Kent wanted guarantee of profits; Moulton and Jacobstein
were for credits to business; Wagner wanted public works;
Podell was for modification of the anti-trust laws. A committee,
however, was named to draw a tentative bill. It
did. I have seen that bill, and it contains the germ of
everything, save the licensing clause, that appeared in the
final NRA Act.
All this time another group was at work. Jerome Frank
and others were interested in national planning along the
George Soule idea—planning for abundance. John Dickinson,
Wall Street lawyer, then assistant secretary of commerce
and attorney for the Sugar Trust, had a series of
proposals closely paralleling the Chamber of Commerce
plans. Dickinson and Frank somehow got together, and
thereafter the preparation of an acceptable bill was carried
on by them along with Podell and Rifkind.
At the same time General Hugh Johnson was at work in
Moley's office on a plan to organize business. He wrote
a short bill containing an outright grant of power to the
THE NEW DEAL—SECOND EDITION 79
President to organize industry to give trade associations
authority to regulate competition, prices, production,
wages, hours. A day or two later he joined the Wagner
group. Donald Richberg came in a little later. After that,
little by little, Johnson and Richberg, supported by the
President, took over the final drafting of a bill.
What they produced was a plan for self-rule in industry
by trade associations under supervision of a government
bureau called the National Recovery Administration—the
NRA. It specifically suspended the anti-trust laws, thus
successfully completing a war that business had waged for
fifty years. It was the one thing that appealed most
strongly to Roosevelt's imagination. He imagined he had
been the instrument of creating a revolution in American
industry. This was his idea of a planned economy. It was
a plan for organizing each industry under a code. The
code was to be drawn by the industry and submitted to
the NRA, of which General Johnson became the head.

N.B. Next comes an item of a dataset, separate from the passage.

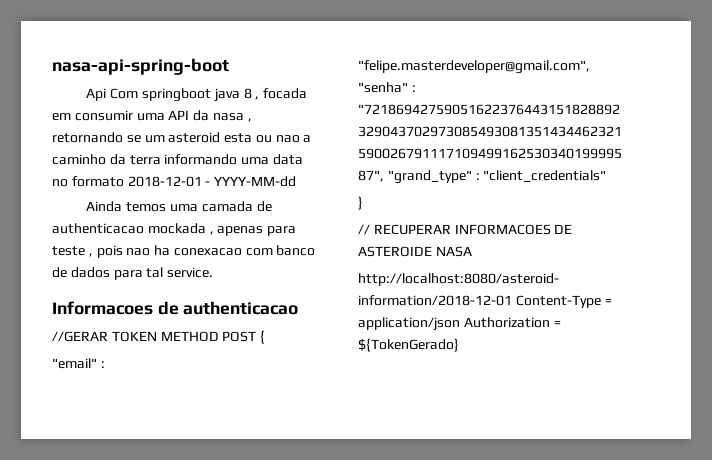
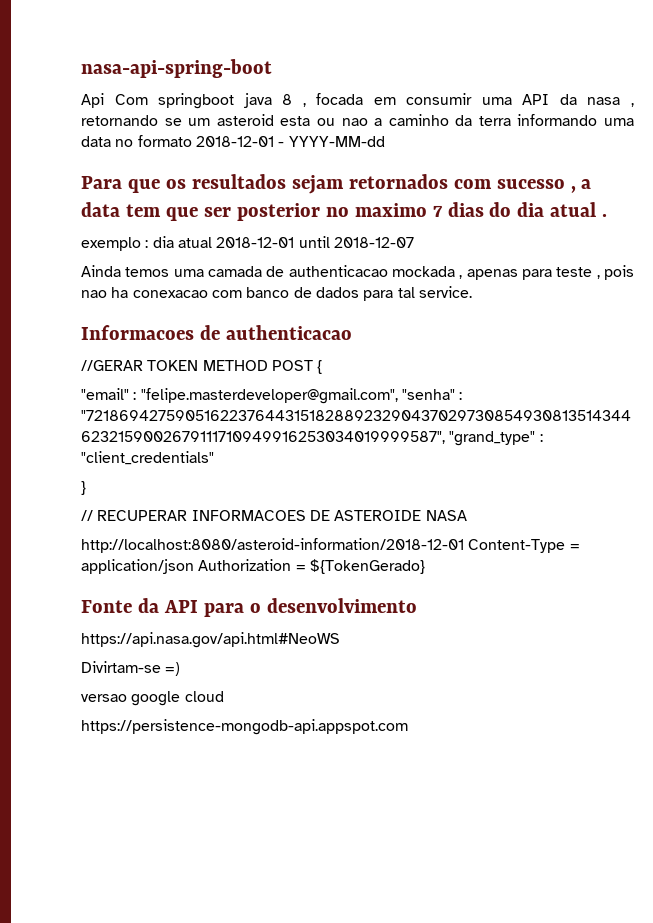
(297, 181) none -> [81,174,592,194] [81,202,608,221] [81,236,414,251] // Para que os resultados sejam retornados com sucesso , a data tem que ser posterior no maximo 7 dias do dia atual . // exemplo : dia atual 2018-12-01 until 2018-12-07
(459, 345) none -> [81,598,417,617] [81,632,340,648] [81,661,181,676] [81,691,224,706] [81,719,408,735] // Fonte da API para o desenvolvimento // https://api.nasa.gov/api.html#NeoWS // Divirtam-se =) // versao google cloud // https://persistence-mongodb-api.appspot.com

Labor and consumers had nothing to do with drawing the
codes. They could appear before the administrator and
object to any part of a code before it was approved, but
the codes were drawn by the employer associations.
Donald Richberg later said that the trade associations were
asked to Washington and told to write their own tickets.
They most certainly did.
For instance, the Steel Code was drawn by the representatives
of the American Iron and Steel Institute, and
it set up the Institute as the code authority. Thus it went
throughout the field of industry—some seven hundred
codes drawn up by the employers with a code authority
representing them, usually their trade association, making
thousands of rules and regulations with the force of law,
binding upon them and the people of the United States.
This was one of the most amazing spectacles of our
80 COUNTRY SQUIRE IN THE WHITE HOUSE
times, and represented probably the gravest attack upon
the whole principle of the democratic society in our
political history. The theory of our government is that
laws are to be enacted only by the representatives of the
people chosen by them. When a group of men, however
chosen, sit down to make rules fixing prices, controlling
production, setting out the conditions of competition,
defining the conditions upon which a man may enter a
business, fixing the amount of floor space or machinery
he will have, they are enacting laws, by whatever name
they are called, particularly when they are enforceable by
the public authorities and in many cases with jail sentences.
These laws were being enacted not by Congress or
a legislature or a board of aldermen or a public official of
any kind, but by a group of men called a code authority,
elected in most cases by the employers in their respective
industries. Under this plan a group of employers, elected
by other employers, could sit around a table—like a legislature—
and enact laws binding on the community. Anyone
who violated them could be put in jail. Not only did they
enact the laws, but they united in themselves the executive
power to enforce compliance, vested with police power.
Perhaps this is a good plan. Perhaps this is the way
society ought to be managed. But it is not the democratic
way. The country was divided into provinces—economic
provinces as distinguished from geographical provinces.
The geographical provinces—the states and counties—continued
to be run on the democratic plan by popularly
elected legislators and executives. The economic provinces
—the province of steel, of textiles, of millinery, etc.—were
run by legislators and police (compliance officers) elected
not by the people in the industries on the democratic
principle but by a handful of employers. And if this
system had continued in force and our development had
THE NEW DEAL—SECOND EDITION 8l
progressed along that line, we would have continued to
move further and further from the democratic plan and
in the direction of the corporate state of Mr Mussolini.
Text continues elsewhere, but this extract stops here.